Des recherches menées par l'Inserm mettent en lumière le rôle crucial de notre système olfactif dans la régulation de notre prise alimentaire. Cette connaissance pourrait ouvrir la voie à de nouvelles approches dans la gestion de l'obésité.
Vous avez sans doute ressenti l'envie irrésistible d'un croissant chaud le matin, surtout lorsqu'il vous est difficile de prendre votre petit-déjeuner. Cette envie est en fait liée à un mécanisme olfactif qui s'active dès que nous avons faim. En effet, lorsque notre estomac crie famine, notre cerveau réagit en augmentant notre sensibilité aux odeurs, nous incitant ainsi à nous restaurer.
Les travaux du professeur Giovanni Marsicano, directeur de recherche à l'Inserm et membre du NeuroCentre Magendie à Bordeaux, se sont concentrés sur des modèles murins pour comprendre ce phénomène. Dans la revue Nature Neuroscience, l'équipe explique que tout se joue au sein du système endocannabinoïde. Ce système est composé de récepteurs cérébraux impliqués dans plusieurs sensations, allant de l'euphorie à l'anxiété, y compris la douleur.
les mécanismes de la faim
Ceux-ci contrôlent un circuit reliant le bulbe olfactif et le cortex olfactif, deux structures clés de notre cerveau. En période de faim, ces récepteurs s'activent et rendent ce circuit olfactif plus réactif, encourageant ainsi la recherche de nourriture.
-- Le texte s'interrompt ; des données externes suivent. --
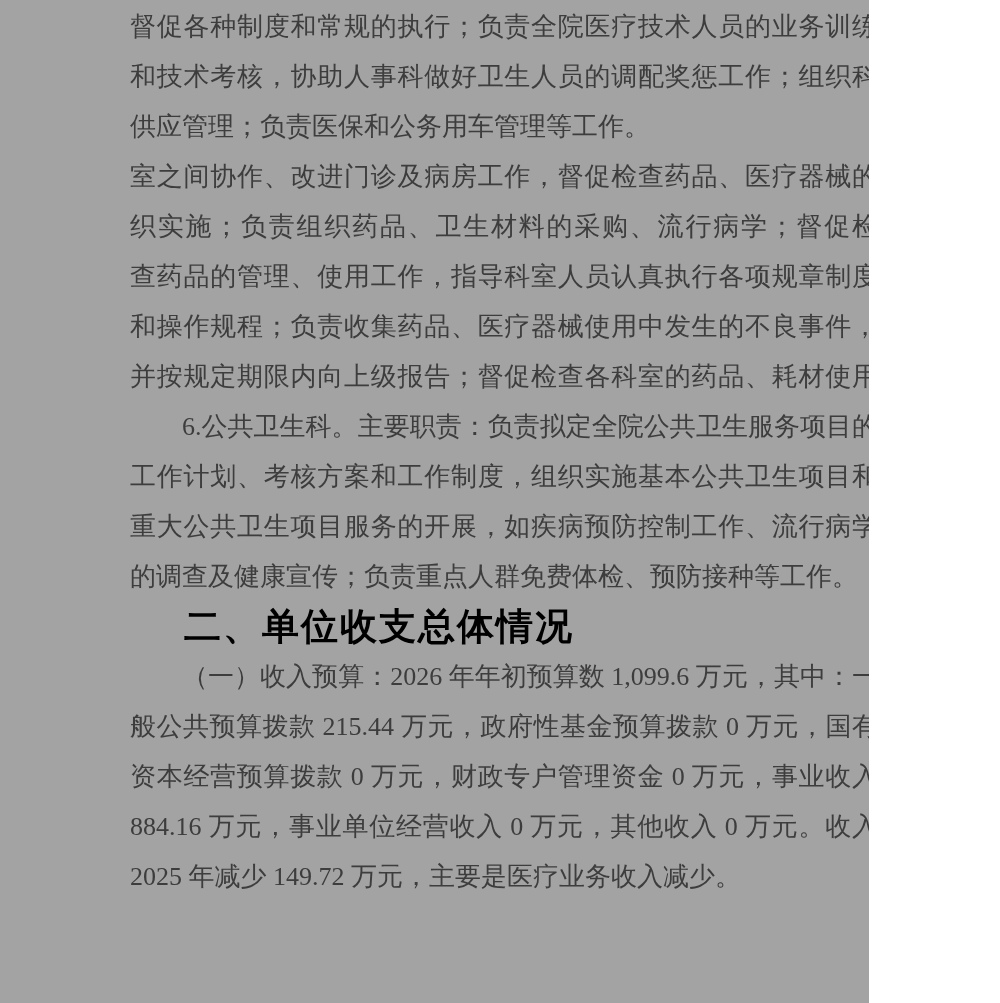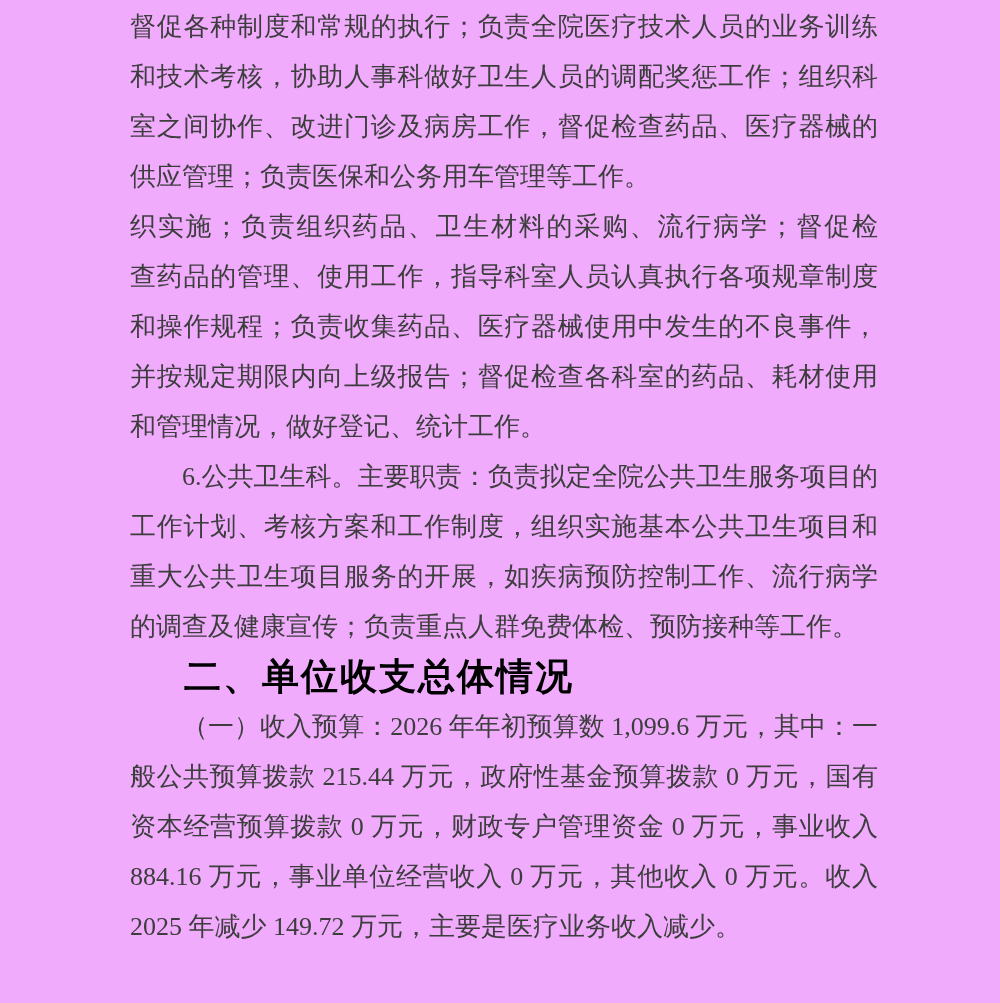--- a/index.html
+++ b/index.html
@@ -2,23 +2,23 @@
 <html><head>
 <meta charset="utf-8">
 <style>
   html, body {
     margin: 0;
     padding: 0;
     background: #ffffff;
   }
   .page {
     position: relative;
-    width: 1000px;
+    width: 869px;
     height: 1003px;
-    background: #f0abfc;
+    background: #a3a3a3;
     overflow: hidden;
   }
   .doc {
     position: absolute;
     left: 130px;
     top: 2px;
     width: 748px;
   }
   .ln {
     height: 50px;
@@ -47,28 +47,27 @@
   }
 </style>
 </head>
 <body>
 
 <div class="page">
   <div class="doc">
 
     <div class="ln">督促各种制度和常规的执行；负责全院医疗技术人员的业务训练</div>
     <div class="ln">和技术考核，协助人事科做好卫生人员的调配奖惩工作；组织科</div>
+    <div class="ln end">供应管理；负责医保和公务用车管理等工作。</div>
     <div class="ln">室之间协作、改进门诊及病房工作，督促检查药品、医疗器械的</div>
-    <div class="ln end">供应管理；负责医保和公务用车管理等工作。</div>
 
     <div class="ln">织实施；负责组织药品、卫生材料的采购、流行病学；督促检</div>
     <div class="ln">查药品的管理、使用工作，指导科室人员认真执行各项规章制度</div>
     <div class="ln">和操作规程；负责收集药品、医疗器械使用中发生的不良事件，</div>
     <div class="ln">并按规定期限内向上级报告；督促检查各科室的药品、耗材使用</div>
-    <div class="ln end">和管理情况，做好登记、统计工作。</div>
 
     <div class="ln ind">6.公共卫生科。主要职责：负责拟定全院公共卫生服务项目的</div>
     <div class="ln">工作计划、考核方案和工作制度，组织实施基本公共卫生项目和</div>
     <div class="ln">重大公共卫生项目服务的开展，如疾病预防控制工作、流行病学</div>
     <div class="ln end">的调查及健康宣传；负责重点人群免费体检、预防接种等工作。</div>
 
     <div class="ln h">二、单位收支总体情况</div>
 
     <div class="ln ind">（一）收入预算：2026 年年初预算数 1,099.6 万元，其中：一</div>
     <div class="ln">般公共预算拨款 215.44 万元，政府性基金预算拨款 0 万元，国有</div>

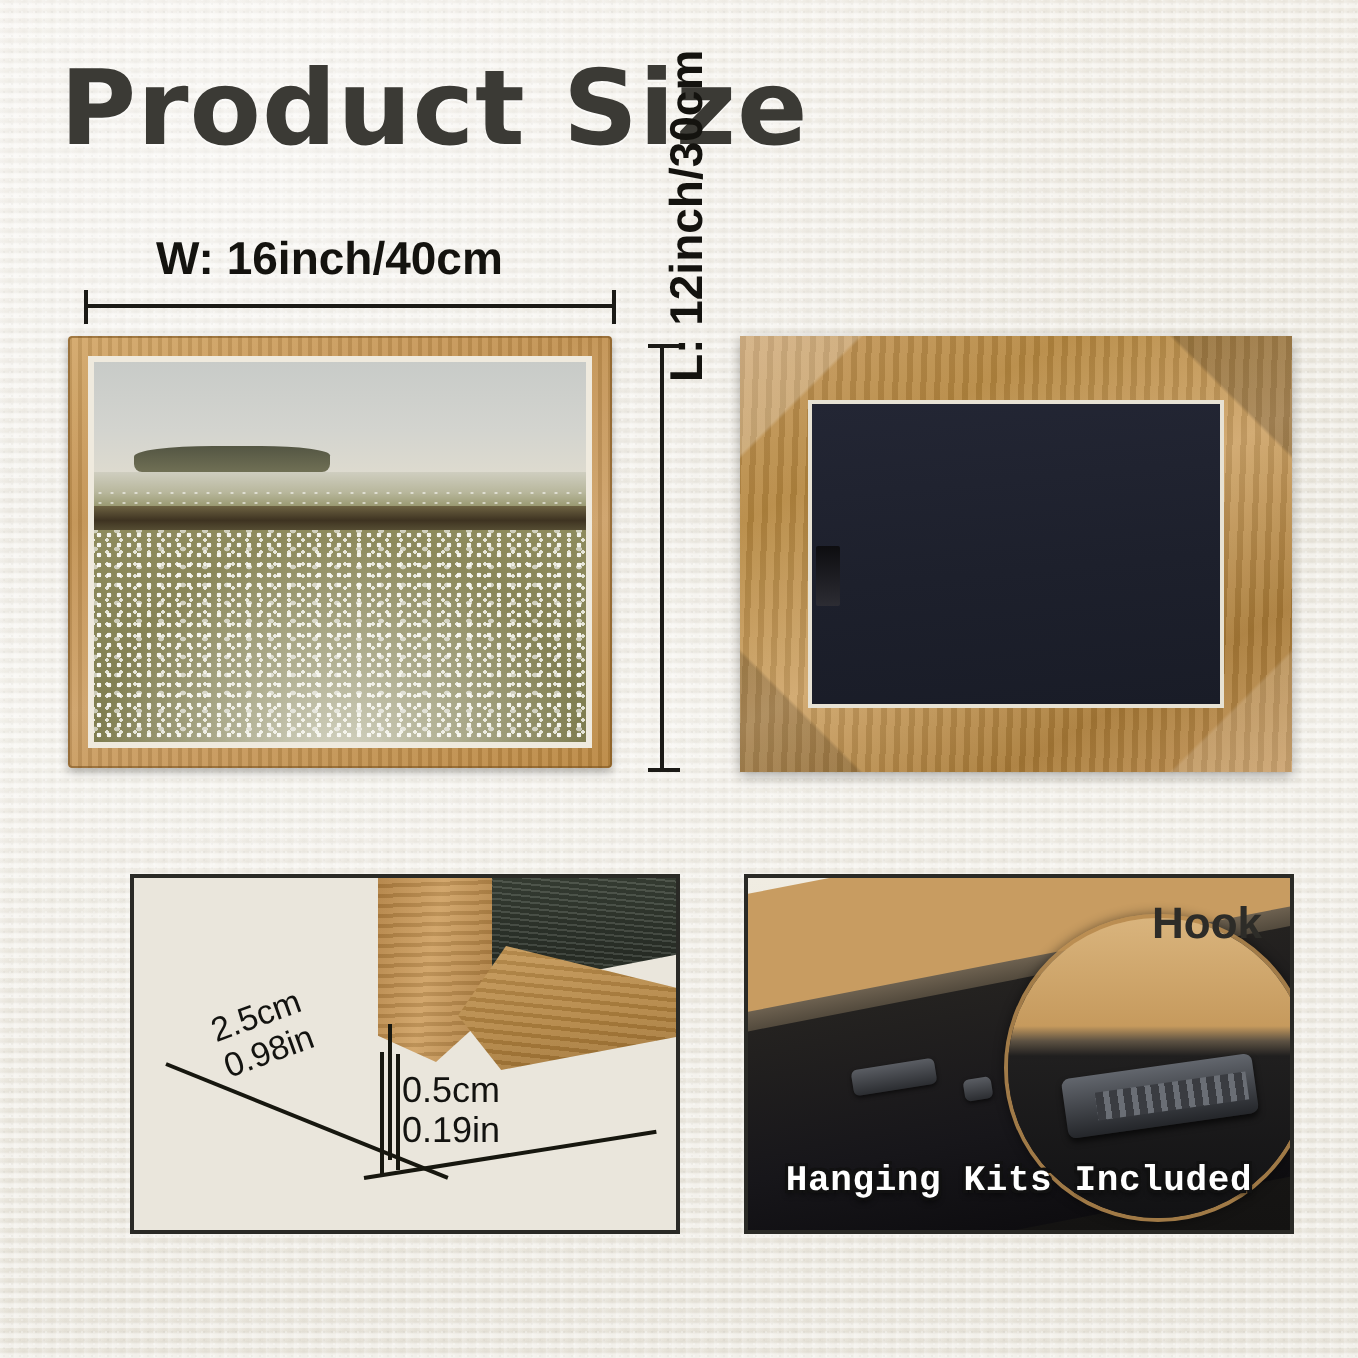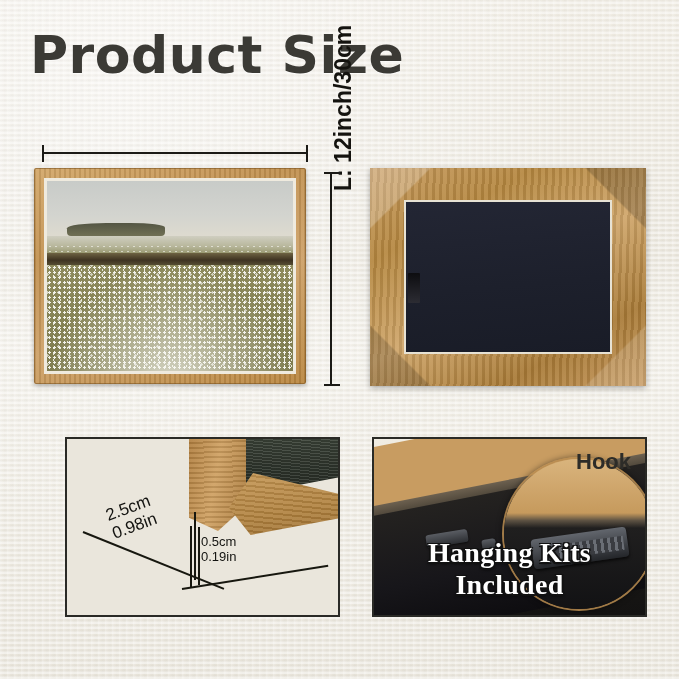--- a/index.html
+++ b/index.html
@@ -248,21 +248,21 @@
     font-size: 17px;
     color: #131310;
     transform: rotate(-20deg);
     transform-origin: left top;
     line-height: 1.12;
     white-space: nowrap;
   }
   .lbl-0-5 {
     position: absolute;
     left: 134px; top: 96px;
-    font-size: 13px;
+    font-size: 18px;
     color: #131310;
     line-height: 1.12;
     white-space: nowrap;
   }
   .ln { position: absolute; background: #17170f; }
   .ln-diag {
     left: 16px; top: 92px;
     width: 152px; height: 2px;
     transform: rotate(22deg);
     transform-origin: left center;
@@ -340,39 +340,40 @@
     font-size: 22px;
     font-weight: bold;
     color: #2d2c28;
     font-family: Liberation Sans, sans-serif;
   }
   .kits-label {
     position: absolute;
     left: 0; right: 0;
     bottom: 14px;
     text-align: center;
-    font-size: 28px;
+    font-size: 18px;
     font-weight: bold;
     color: #ffffff;
-    font-family: Liberation Serif, serif;
+    font-family: Liberation Mono, monospace;
     text-shadow:
       -1.5px -1.5px 0 #111, 1.5px -1.5px 0 #111,
       -1.5px  1.5px 0 #111, 1.5px  1.5px 0 #111,
        0 2px 3px rgba(0,0,0,.8);
     letter-spacing: .3px;
   }
 </style>
 </head>
 <body>
 
 <div class="page">
   <div class="grain"></div>
 
   <div class="title">Product Size</div>
 
+  <div class="dim-label w-label">W: 16inch/40cm</div>
   <div class="w-line"></div>
   <div class="w-cap-l"></div>
   <div class="w-cap-r"></div>
 
   <div class="dim-label l-label">L: 12inch/30cm</div>
   <div class="l-line"></div>
   <div class="l-cap-t"></div>
   <div class="l-cap-b"></div>
 
   <div class="frame-front">

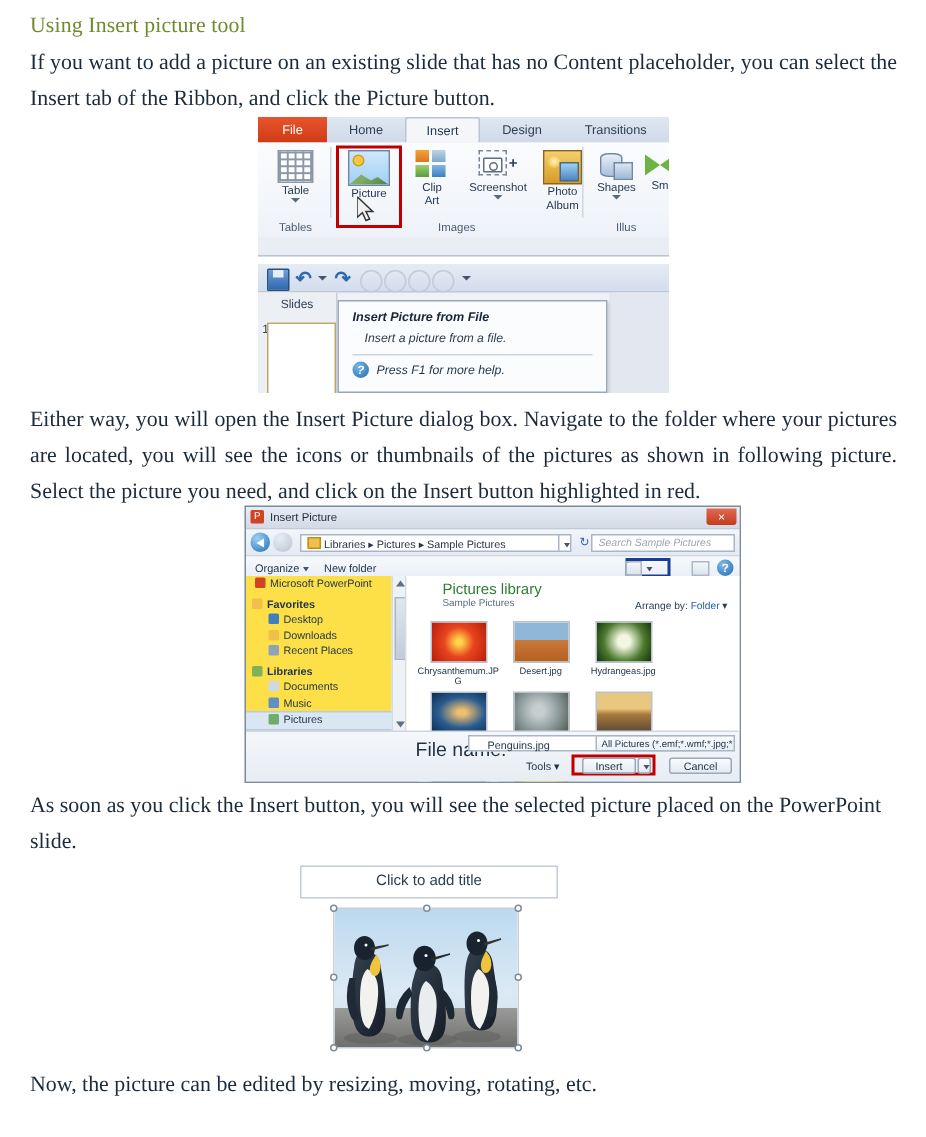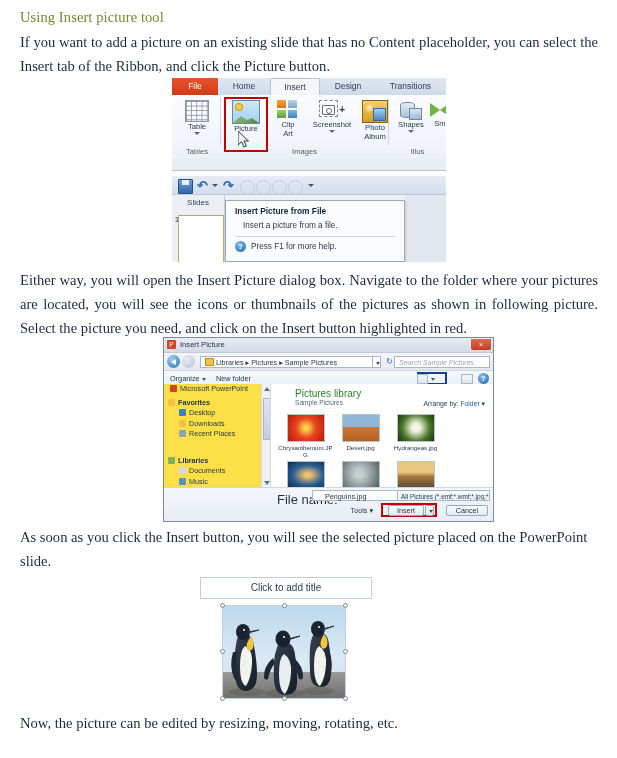--- a/index.html
+++ b/index.html
@@ -120,20 +120,21 @@
   .slides-pane{position:absolute;left:0;top:19px;width:52px;bottom:0;background:#eceff4;border-right:1px solid #c7d0dc;}
   .slides-pane .lbl{font-family:"Liberation Sans",sans-serif;font-size:8px;color:#2d3e53;text-align:center;padding-top:3px;}
   .slide-thumb{position:absolute;left:6px;top:20px;width:44px;height:46px;background:#fff;border:1px solid #b9a96a;}
   .slide-num{position:absolute;left:1px;top:20px;width:8px;font-family:"Liberation Sans",sans-serif;font-size:8px;color:#33404f;text-align:center;}
   .slides-yellow{position:absolute;left:0;top:19px;width:52px;bottom:0;background:#f6e7b4;}
 
   .tooltip{
     position:absolute;left:53px;top:24px;width:178px;height:60px;
     background:#fbfcfd;border:1px solid #9aa7b6;box-shadow:1px 1px 2px rgba(0,0,0,.18);
     font-family:"Liberation Sans", sans-serif;
+    font-style:italic;
   }
   .tt-title{padding:5px 0 0 9px;font-size:8.4px;font-weight:bold;color:#15273c;}
   .tt-desc{padding:5px 0 0 17px;font-size:8.2px;color:#2a3a4c;}
   .tt-rule{margin:6px 9px 0 9px;height:1px;background:#ccd4de;}
   .tt-help{padding:4px 0 0 9px;font-size:8.2px;color:#1c3348;display:flex;align-items:center;gap:5px;}
   .ic-help{width:11px;height:11px;border-radius:50%;background:radial-gradient(circle at 35% 30%,#79b7e8,#1f6cb0);
      color:#fff;font-size:8px;line-height:11px;text-align:center;font-weight:bold;}
   .tip-right{position:absolute;right:0;top:19px;width:40px;bottom:0;background:#e3e8f0;}
 
   
@@ -372,21 +373,21 @@
       <span class="qmark">?</span>
     </div>
 
     <div class="dlg-main">
       <div class="dlg-side">
         <div class="side-row"><span class="side-ic" style="background:#d04423"></span><span>Microsoft PowerPoint</span></div>
         <div class="side-row head" style="margin-top:3px;"><span class="side-ic" style="background:#f0c04a"></span><span>Favorites</span></div>
         <div class="side-row sub"><span class="side-ic" style="background:#3f7fbd"></span><span>Desktop</span></div>
         <div class="side-row sub"><span class="side-ic" style="background:#f0c04a"></span><span>Downloads</span></div>
         <div class="side-row sub"><span class="side-ic" style="background:#8fa3b8"></span><span>Recent Places</span></div>
-        <div class="side-row head" style="margin-top:16px;"><span class="side-ic" style="background:#7fb05a"></span><span>Libraries</span></div>
+        <div class="side-row head" style="margin-top:3px;"><span class="side-ic" style="background:#7fb05a"></span><span>Libraries</span></div>
         <div class="side-row sub"><span class="side-ic" style="background:#cfd8e3"></span><span>Documents</span></div>
         <div class="side-row sub"><span class="side-ic" style="background:#5f8fc4"></span><span>Music</span></div>
         <div class="side-row sub sel"><span class="side-ic" style="background:#6fae6a"></span><span>Pictures</span></div>
         <div class="side-row sub"><span class="side-ic" style="background:#5f8fc4"></span><span>Videos</span></div>
 
         <div class="scrollbar">
           <span class="scroll-up"></span>
           <span class="scroll-thumb"></span>
           <span class="scroll-dn"></span>
         </div>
perturbations possibles du système
Cependant, chez certaines personnes, comme celles souffrant d'anorexie ou d'obésité, ce mécanisme peut s'altérer, affectant ainsi la sensibilité aux odeurs. Les chercheurs estiment qu'une meilleure compréhension des bases biologiques de cette problématique pourrait aboutir à des traitements plus efficaces pour ces pathologies.